Держась за больное колено, старик весь устремился к лежавшему Фокину. Тяжело дыша, он громко выкрикивал:
— Как ты смеешь издеваться над героями, погибшими за наш народ! Ты еще тогда ходил без штанов! Не трогай моего сердца, слышишь! Они все здесь у меня в сердце… Твое счастье, что ты лежишь… А то бы я тебе…
— А я бы не посчитался с тем, что он лежит, — пробасил Попов.

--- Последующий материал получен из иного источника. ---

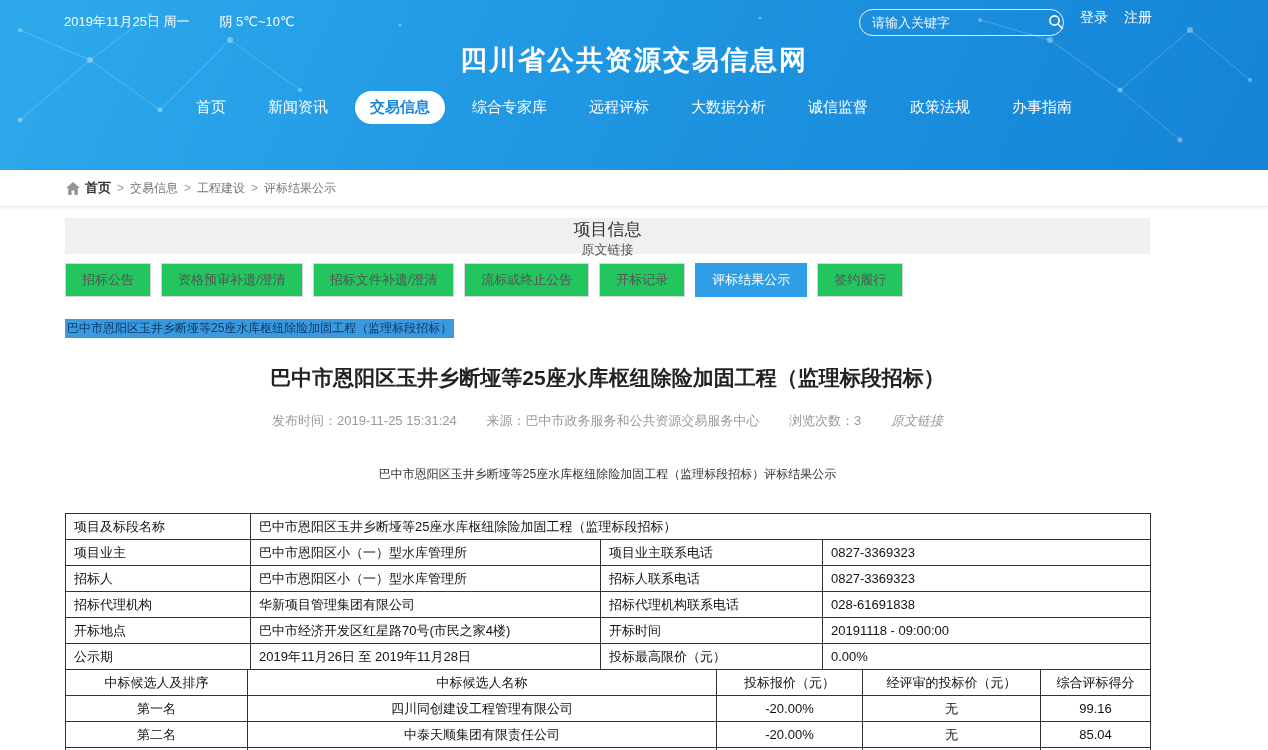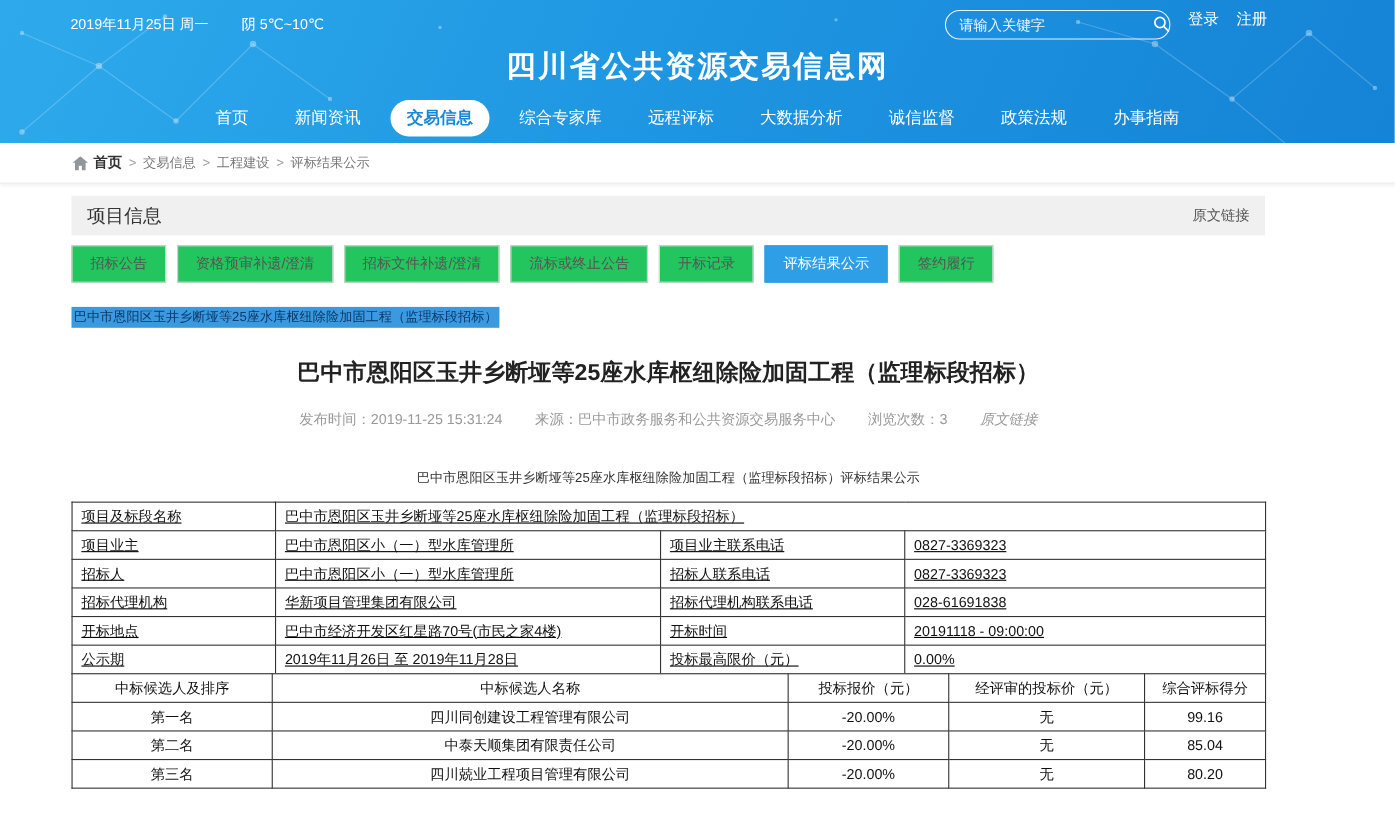--- a/index.html
+++ b/index.html
@@ -1,21 +1,21 @@
 <!DOCTYPE html>
 <html><head>
 <meta charset="utf-8">
 <style>
   * { margin:0; padding:0; box-sizing:border-box; }
   html, body { width:1268px; height:750px; overflow:hidden; background:#fff;
     font-family:"Liberation Sans","DejaVu Sans",sans-serif; }
   .page { position:relative; width:1268px; height:750px; overflow:hidden; }
 
   
-  .hero { position:relative; height:130px; color:#fff;
+  .hero { position:relative; height:170px; color:#fff;
     background:linear-gradient(115deg,#2eaaec 0%,#1f97e2 45%,#1583d6 100%); }
   .hero-decor { position:absolute; top:0; left:0; pointer-events:none; }
   .topbar { position:relative; z-index:2; height:38px; display:flex;
     justify-content:space-between; align-items:center; padding:6px 116px 0 64px; }
   .topbar-left { display:flex; gap:30px; font-size:13px; }
   .topbar-right { display:flex; align-items:flex-start; gap:16px; }
   .search-pill { display:flex; align-items:center; width:205px; height:27px;
     border:1px solid rgba(255,255,255,.9); border-radius:14px; padding:0 9px 0 12px; }
   .search-pill input { flex:1; background:transparent; border:none; outline:none;
     color:#fff; font-size:13px; font-family:inherit; }
@@ -36,42 +36,42 @@
     box-shadow:0 2px 3px rgba(0,0,0,.05); display:flex; align-items:center;
     padding-left:66px; font-size:12px; color:#888; }
   .crumb-home { display:flex; align-items:center; gap:5px; cursor:pointer; }
   .crumb-home-label { color:#333; font-size:13px; font-weight:bold; }
   .crumb-sep { margin:0 6px; color:#999; }
   .crumb-link { color:#777; cursor:pointer; }
 
   
   .content { width:1085px; margin:11px 0 0 65px; }
   .section-bar { height:36px; background:#f0f0f0; display:flex; align-items:center;
-    justify-content:space-between; padding:0 14px; }
+    justify-content:space-between; padding:0 14px;flex-direction:column; }
   .section-title { font-size:17px; color:#333; }
   .more-link { font-size:13px; color:#555; cursor:pointer; }
 
   .tabs { display:flex; margin-top:9px; }
   .tab { background:#22c55e; border:1px solid #d6d6d6; color:#555; font-size:13px;
     padding:7px 16px; margin-right:10px; cursor:pointer; white-space:nowrap; }
   .tab.active { background:#2e9fe6; border-color:#2e9fe6; color:#fff; }
 
   .selected-link { display:inline-block; margin-top:22px; font-size:12px;
     background:#3b99e0; color:#0a3a68; padding:1px 2px; cursor:pointer; }
 
   .article-title { text-align:center; font-size:21px; font-weight:bold; color:#222;
     margin-top:26px; }
   .meta { text-align:center; font-size:13px; color:#999; margin-top:20px; }
   .meta span { margin:0 13px; }
   .meta .orig-link { cursor:pointer;font-style:italic; }
   .article-sub { text-align:center; font-size:12px; color:#333; margin-top:36px; }
 
   
   table { border-collapse:collapse; width:1085px; table-layout:fixed; background:#fff; }
-  .info-table { margin-top:13px;text-decoration:underline; }
+  .info-table { margin-top:30px; }
   td, th { border:1px solid #333; font-size:13px; color:#111; font-weight:normal;
     padding:3px 8px; height:26px; overflow:hidden; white-space:nowrap; }
   .info-table td { text-align:left; }
   .cand-table { margin-top:-1px; }
   .cand-table th, .cand-table td { text-align:center; }
 </style>
 </head>
 <body>
 
 <div class="page">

Сердито глянув на него, Иванов тихо заговорил:
— Успокойся, Семен Ильич, товарищ Фокин уже понял, что нехорошо сказал. Понял свою ошибку.
— Понял, понял! Прошу прощения, только не бейте! — всполошился Фокин, но в голосе его слышалась издевка. — Опять разом накинулись на меня.
Старик, покачиваясь, добрался до выхода, но тут же попятился назад. Вошел Тогойкин, держа на вытянутых руках пышущий горячим паром бак.